RECORDS FOR THE TASK Start Marker
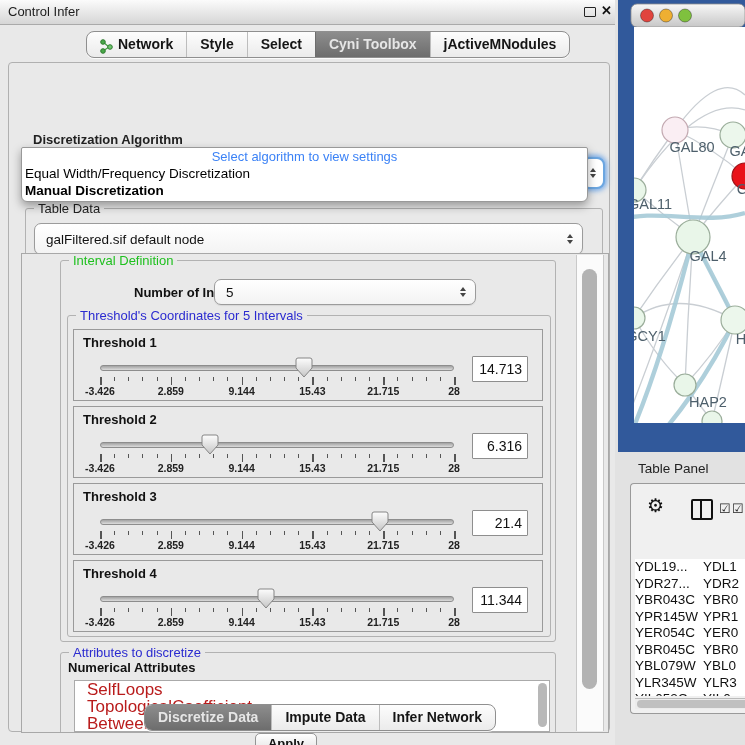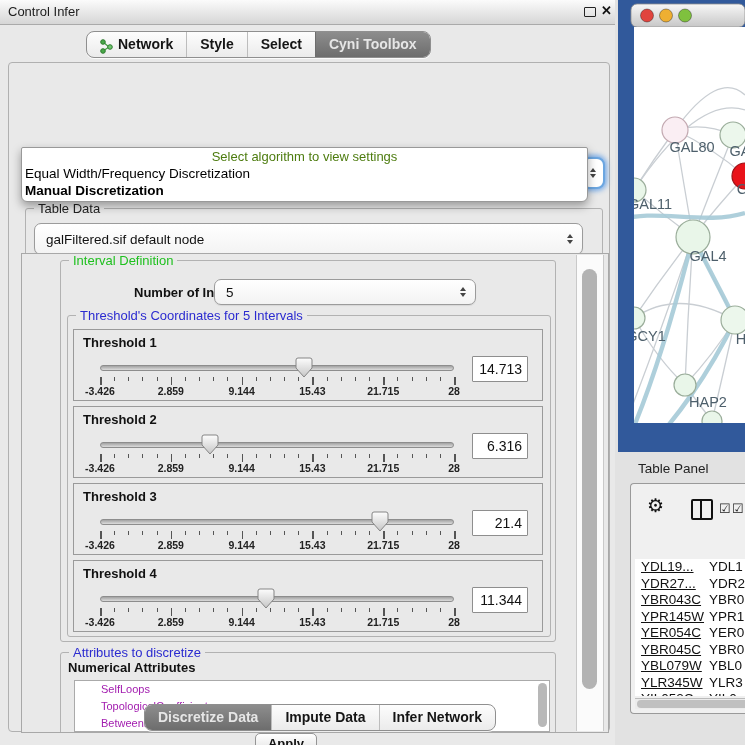"jActiveMNodules" div.seg { html: none -> <div> <span>jActiveMNodules</span> </div> }
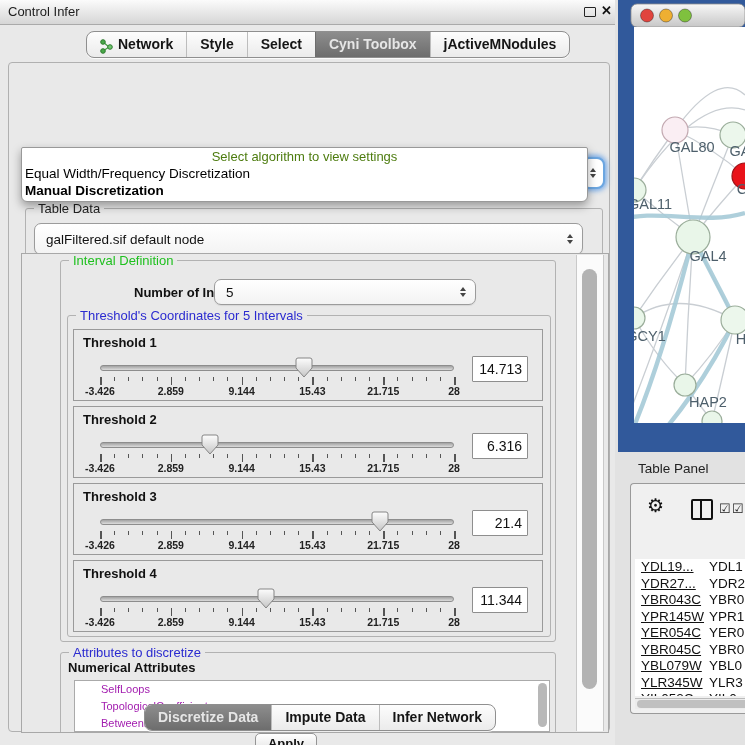"Discretization Algorithm" div.abs { html: none -> <div>Discretization Algorithm</div> }
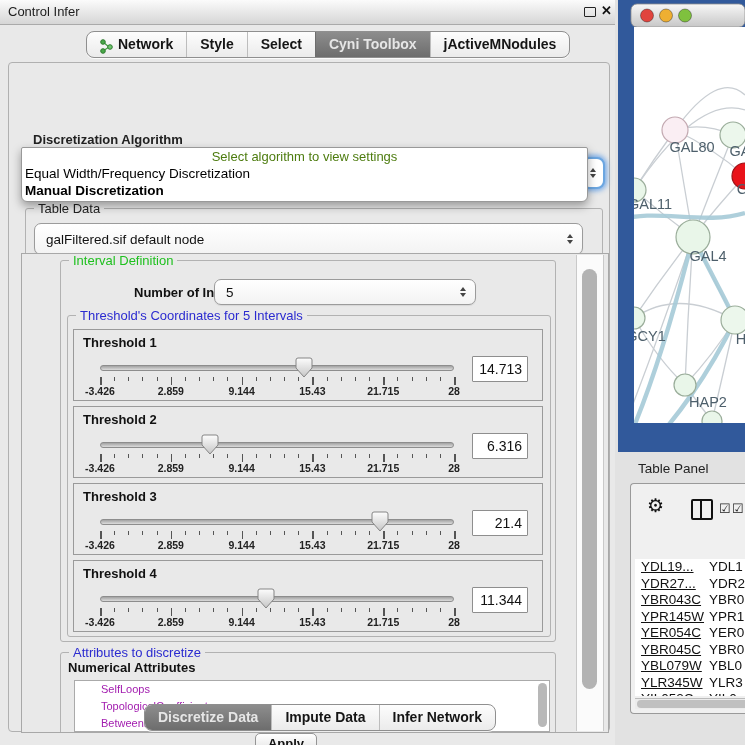"Select algorithm to view settings" #popup .hint { color: #4d7c0f -> #3b82f6 }
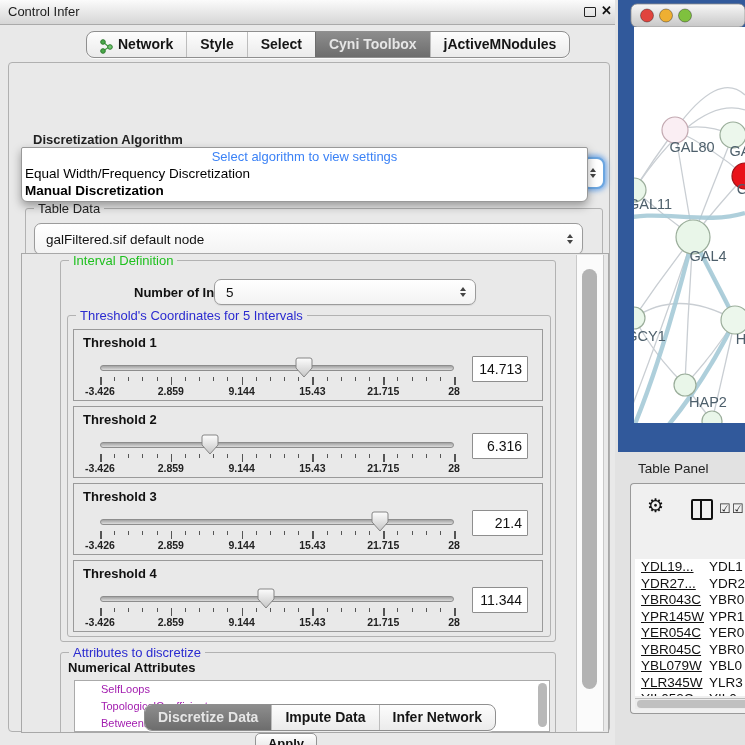"YDL19..." .tp-c1 { padding-left: 6px -> none; text-decoration: underline -> none }
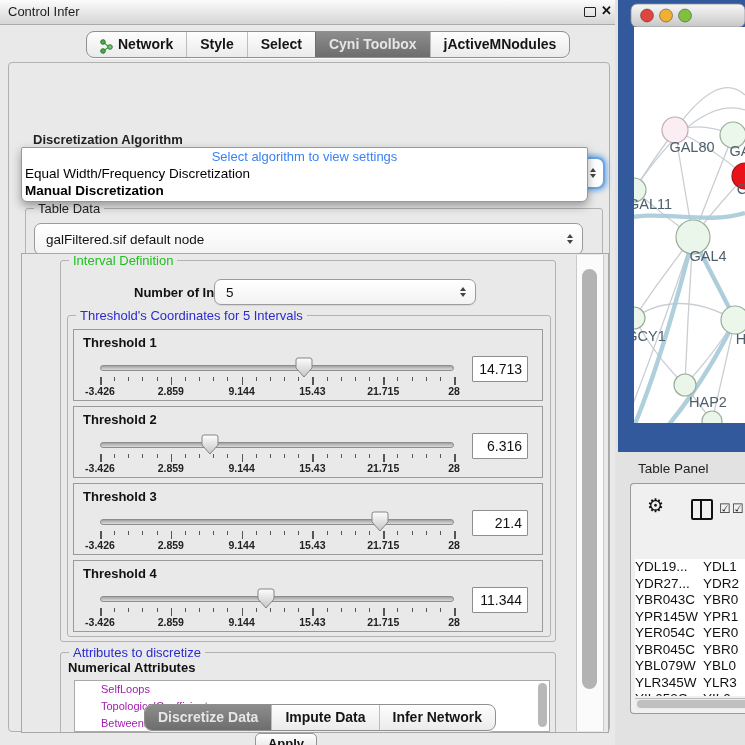"SelfLoops" .attr-row { color: #a21caf -> #b91c1c; font-size: 11px -> 17px; padding-left: 26px -> 12px }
RECORDS FOR THE TASK End Marker
### AIM OF THE EXERCISE
Give back the listing word for word, minus its images.

### EXPECTED ANSWER
"jActiveMNodules" div.seg { html: none -> <div> <span>jActiveMNodules</span> </div> }
"Discretization Algorithm" div.abs { html: none -> <div>Discretization Algorithm</div> }
"Select algorithm to view settings" #popup .hint { color: #4d7c0f -> #3b82f6 }
"YDL19..." .tp-c1 { padding-left: 6px -> none; text-decoration: underline -> none }
"SelfLoops" .attr-row { color: #a21caf -> #b91c1c; font-size: 11px -> 17px; padding-left: 26px -> 12px }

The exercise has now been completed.